[[ Information given open ]]

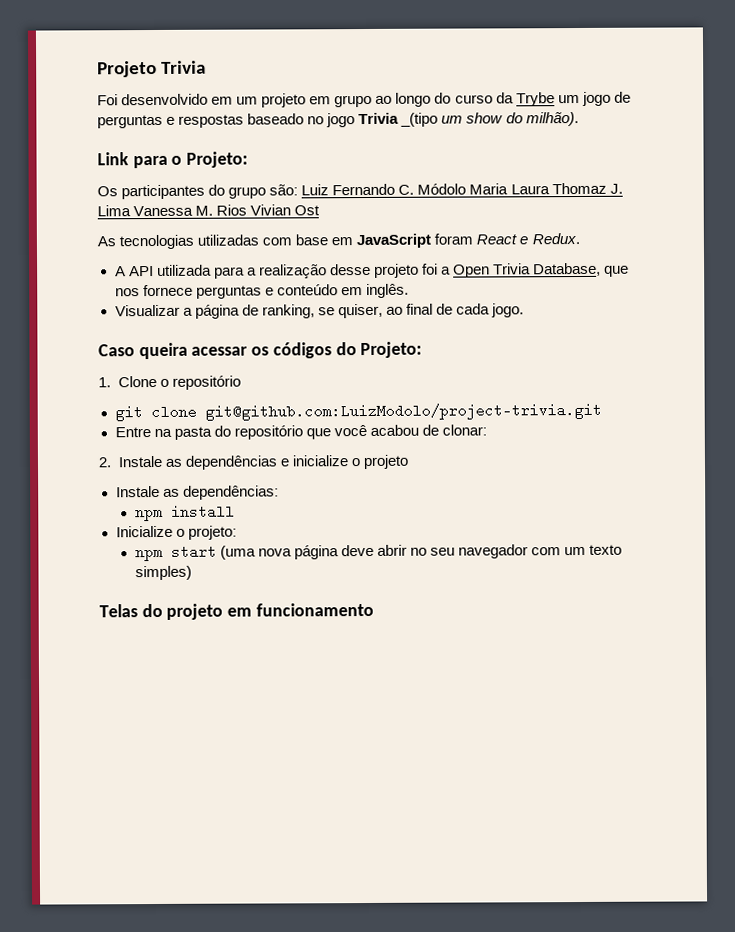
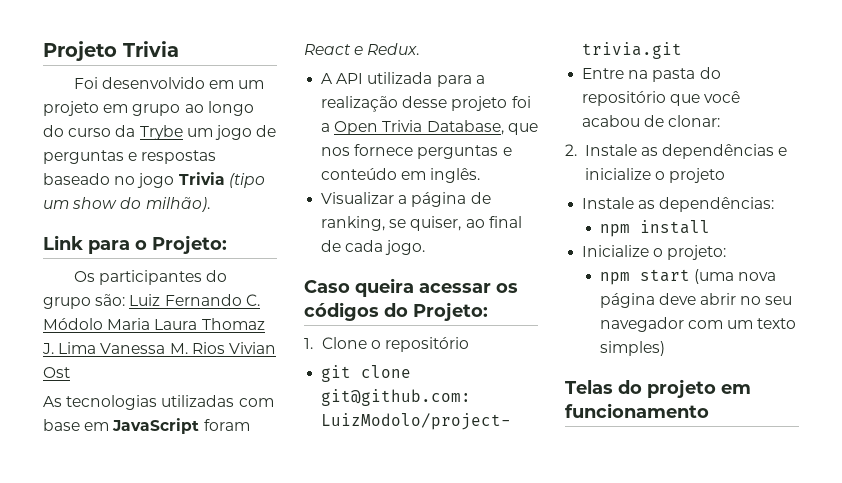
[400,112,439,127] _(tipo -> [228,173,265,188] (tipo

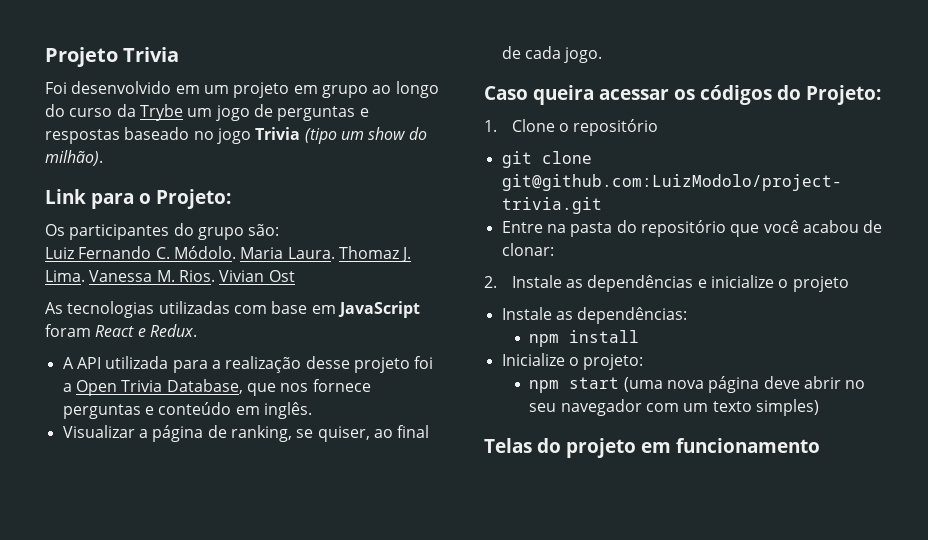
(126, 300) none -> (280, 230) //
[43,318,198,330] Módolo Maria Laura -> [173,246,335,259] Módolo. Maria Laura.
[58,342,97,354] Lima -> [45,270,85,282] Lima.
[191,342,225,354] Rios -> [178,270,215,282] Rios.

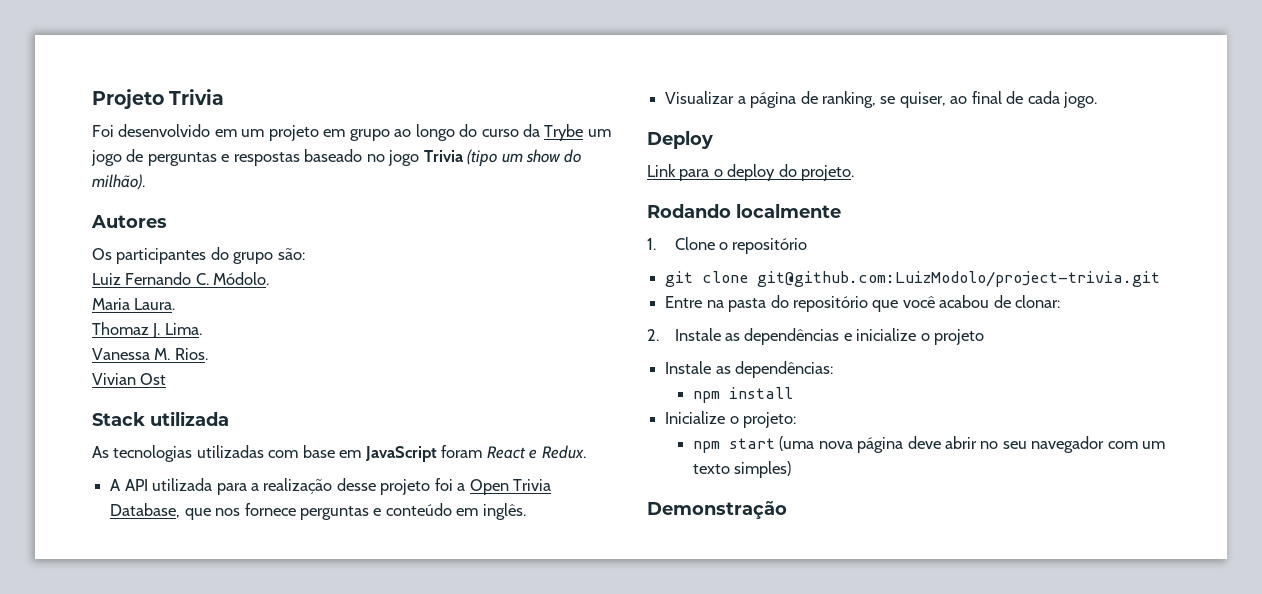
[45,189,231,209] Link para o Projeto: -> [91,215,167,228] Autores
(236, 252) none -> (270, 278) //
(335, 253) none -> (176, 304) //
(85, 276) none -> (202, 329) //
(215, 276) none -> (208, 354) //
(295, 276) none -> [92,411,229,426] // Stack utilizada
[484,85,881,105] Caso queira acessar os códigos do Projeto: -> [647,131,713,149] [647,164,855,181] [647,204,841,218] Deploy // Link para o deploy do projeto. // Rodando localmente
[484,438,820,458] Telas do projeto em funcionamento -> [647,501,787,519] Demonstração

[[ Information given closed ]]

● Your assignment: What is needed is an exact copy of all the data, with no images in it.

● Response for this exercise:
[400,112,439,127] _(tipo -> [228,173,265,188] (tipo

(126, 300) none -> (280, 230) //
[43,318,198,330] Módolo Maria Laura -> [173,246,335,259] Módolo. Maria Laura.
[58,342,97,354] Lima -> [45,270,85,282] Lima.
[191,342,225,354] Rios -> [178,270,215,282] Rios.

[45,189,231,209] Link para o Projeto: -> [91,215,167,228] Autores
(236, 252) none -> (270, 278) //
(335, 253) none -> (176, 304) //
(85, 276) none -> (202, 329) //
(215, 276) none -> (208, 354) //
(295, 276) none -> [92,411,229,426] // Stack utilizada
[484,85,881,105] Caso queira acessar os códigos do Projeto: -> [647,131,713,149] [647,164,855,181] [647,204,841,218] Deploy // Link para o deploy do projeto. // Rodando localmente
[484,438,820,458] Telas do projeto em funcionamento -> [647,501,787,519] Demonstração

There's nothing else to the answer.